▶ [Recorded data]:
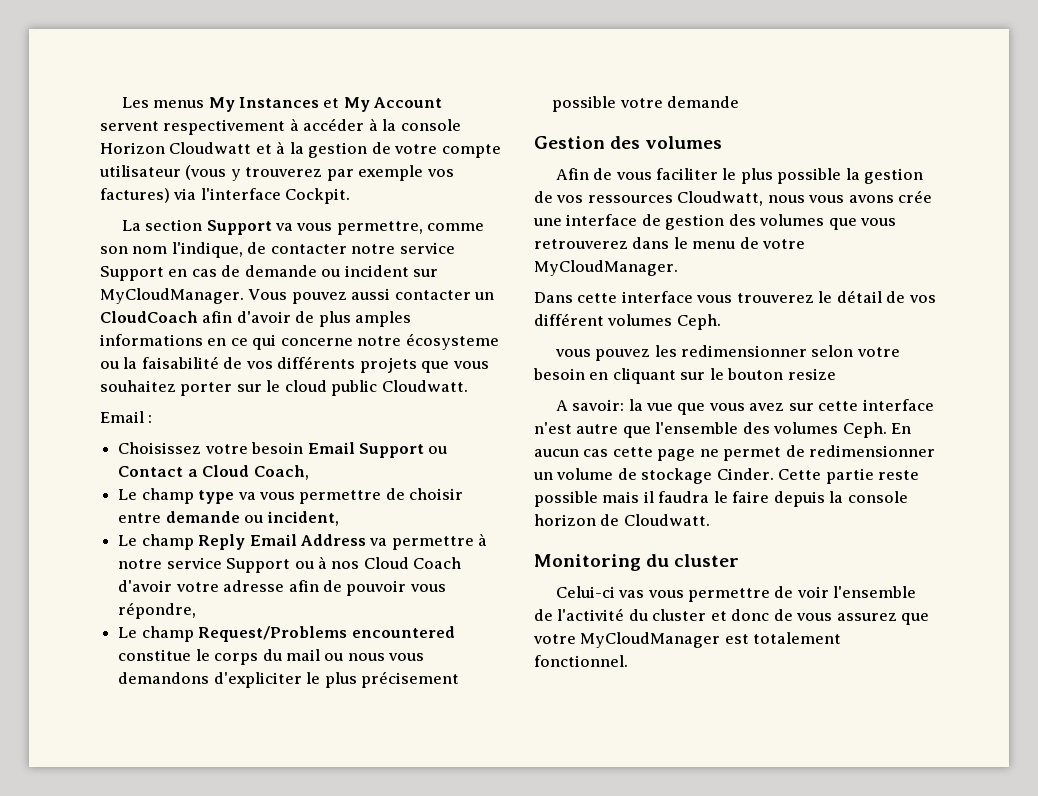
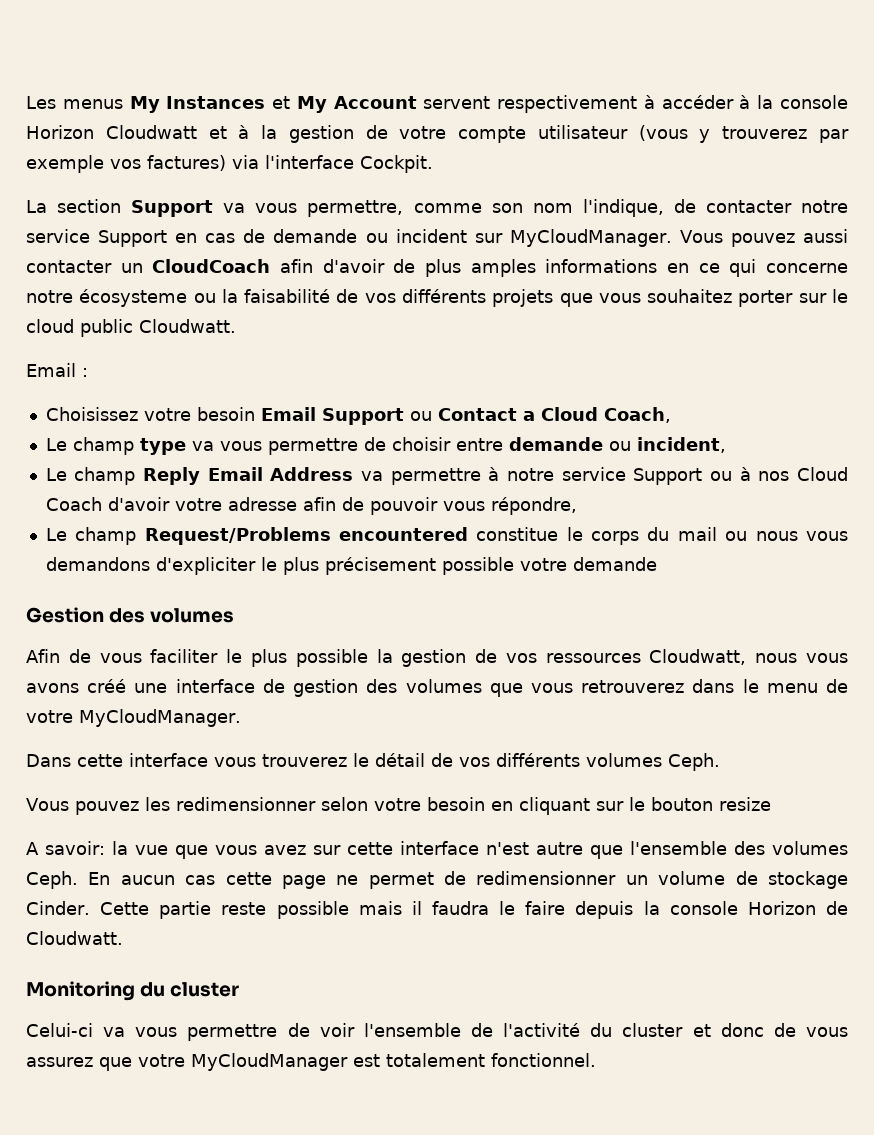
[898,190,933,203] crée -> [87,679,127,693] créé
[534,313,604,326] différent -> [496,753,580,767] différents
[554,349,591,357] vous -> [26,798,69,811] Vous
[534,514,596,526] horizon -> [747,901,816,915] Horizon
[618,590,645,598] vas -> [103,1027,126,1037] va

▶ [What is being asked]: All of the material above should be copied exactly, minus the pictures.

▶ [Exercise response]:
[898,190,933,203] crée -> [87,679,127,693] créé
[534,313,604,326] différent -> [496,753,580,767] différents
[554,349,591,357] vous -> [26,798,69,811] Vous
[534,514,596,526] horizon -> [747,901,816,915] Horizon
[618,590,645,598] vas -> [103,1027,126,1037] va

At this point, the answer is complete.